View Full Version : Kurtz vs. Marlowe - Sanity

Land Outcast
10-10-2005, 11:40 AM
Hello all this forum's members,

My first post is a request for some brainstorming, fishing for ideas to develop in an essay based in Heart of Darkness, by Joseph Conrad.
The subject will be a comparisson between Marlowe and Kurtz, so as to settle that Marlowe(& Modern Society) are "crazy"(a better term'd be insane), and Kurtz is the real sane one.
I'm planning on supporting it with a Nietzche's perspective of morals.
(for those who don't know: Society considers good&evil, nature good&bad. Evil is that which oposes social conventions and laws, bad is weakness).

Thanks, I know they are in place.

Titus Conqueror
10-18-2005, 01:18 AM
I wrote a poem about that just this week for english class... Marlow (AKA Conrad) is definitely the crazy one. I'll send it to you if you want... It's actually not exactly the same as you said, but hey, it might be what you're looking for.
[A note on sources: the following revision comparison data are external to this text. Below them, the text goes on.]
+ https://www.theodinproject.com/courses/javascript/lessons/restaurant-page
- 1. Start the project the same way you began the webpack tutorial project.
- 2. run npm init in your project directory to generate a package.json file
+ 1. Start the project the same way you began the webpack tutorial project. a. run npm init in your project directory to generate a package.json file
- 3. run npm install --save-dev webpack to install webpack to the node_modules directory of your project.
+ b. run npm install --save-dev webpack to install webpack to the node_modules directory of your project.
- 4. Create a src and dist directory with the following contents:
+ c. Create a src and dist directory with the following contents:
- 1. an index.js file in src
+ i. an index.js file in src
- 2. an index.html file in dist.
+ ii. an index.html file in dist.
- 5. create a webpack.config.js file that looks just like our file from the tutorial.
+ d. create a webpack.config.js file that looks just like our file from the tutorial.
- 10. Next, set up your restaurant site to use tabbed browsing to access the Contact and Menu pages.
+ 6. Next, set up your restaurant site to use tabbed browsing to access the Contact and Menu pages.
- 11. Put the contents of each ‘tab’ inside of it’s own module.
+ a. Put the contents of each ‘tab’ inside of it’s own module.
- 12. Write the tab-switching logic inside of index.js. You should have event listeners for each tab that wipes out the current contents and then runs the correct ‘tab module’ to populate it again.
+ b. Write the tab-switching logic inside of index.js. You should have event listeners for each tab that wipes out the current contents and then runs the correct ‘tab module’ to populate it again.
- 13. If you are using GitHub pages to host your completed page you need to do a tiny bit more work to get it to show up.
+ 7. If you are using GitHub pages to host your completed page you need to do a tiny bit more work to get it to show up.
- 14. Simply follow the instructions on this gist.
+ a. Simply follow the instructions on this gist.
PS Sorry I didn't just post it... I'm a little protective of my work.

10-18-2005, 07:39 AM
'definitely the crazy one'? If anything, Kurtz is the representative of modern society - the modern imperialist colonialists of Conrad's day who treated native Africans as chaff. His scrawled note 'Exterminate all the brutes' is a clear statement of this position. Conrad was explicitly opposed to the atrocities committed in the name of these interests and based Kurtz on certain real life colonialist slave masters, particularly Belgian ones, who did things like decorate their gardens with skulls. Your reading condones this kind of behavior and thereby plays into the hands of those who see the book as racist.
For more on this, I can't recommend Sven Lindqvist's 'Exterminate all the Brutes' highly enough. http://www.amazon.com/exec/obidos/tg/detail/-/1565843592/qid=1129635381/sr=1-2/ref=sr_1_2/104-5474882-9129535?v=glance&s=books

10-30-2005, 12:08 PM
Talking about sanity in this case is very discutable.
You can't say that Kurtz is definitly insane, due to his behaviour in a change conditions - without any touch of civilisation, living among savages in a deep heart of Africa.. It just shows that it take so little to feel as you are God! Is that insane? Or it shows our flaw of which are we not aware while dealing with daily activities?

10-30-2005, 12:23 PM
“Heart of Darkness” is more than a commentary on Imperialism and racism. It's a commentary on the human mind and on the frailty of human resolve, the insufficiency of morals that dwindle into nothing when faced greed and with the darkness that lingers outside of society. It is through the remarkable character of Mr. Kurtz, and that of Marlow, the narrator, that this is shown. In the novel, Marlow says that Mr. Kurtz is his "choice of nightmares." On the Congo Marlow meets two types of (white) people. The first type of person being those like the Chief Manager and the brick-maker, who commit atrocities without regret, only because of the money they will earn. They are people who are nicely dressed on the outside but are empty on the inside. These people hate Mr. Kurtz because he collects the most ivory and is therefore (at least to the people back in Europe) the most successful and the most likely to be promoted. His "unsound" methods are also cause for worry—not because of the bestiality they inflict upon the natives, but because they could start rather detrimental rumors that would ruin the company's reputation back in Europe. (After all, these people are supposed to be a “sort of apostle,” bringing enlightenment to the heathens.) Then there is Mr. Kurtz, who, without the stabilizing presence neighbors and society has slipped into ways of violence and savagery that are not acceptable to his own people and upbringing, assuming the status of a sort of demi-god among the Congolese. Both types of men are equally empty of moral. Without society to watch over their shoulders they both commit horrifying atrocities. The crimes of both are equally ugly, whether it is the casually cruel treatment and dehumanization that the chain gang, pointlessly blasting away at the hill, fall victim to or the brutal savagery of displaying decapitated heads on sticks outside your window. Marlow sees the fate that awaits the men who enter the heart of darkness, or the unknown depths of the human mind, is a choice between the primitive barbarity of Mr. Kurtz and the casual brutality and dehumanization practiced by the other people at the station. Although Marlow realizes that he is damned if he does and damned if he doesn't, he chooses the catastrophe of Mr. Kurtz’s character as the lesser of two evils, not because his sanity is questionable. To Marlow, Mr. Kurtz is not so much an acquaintance or a memory as he is "a voice," Marlow's own choice of nightmares.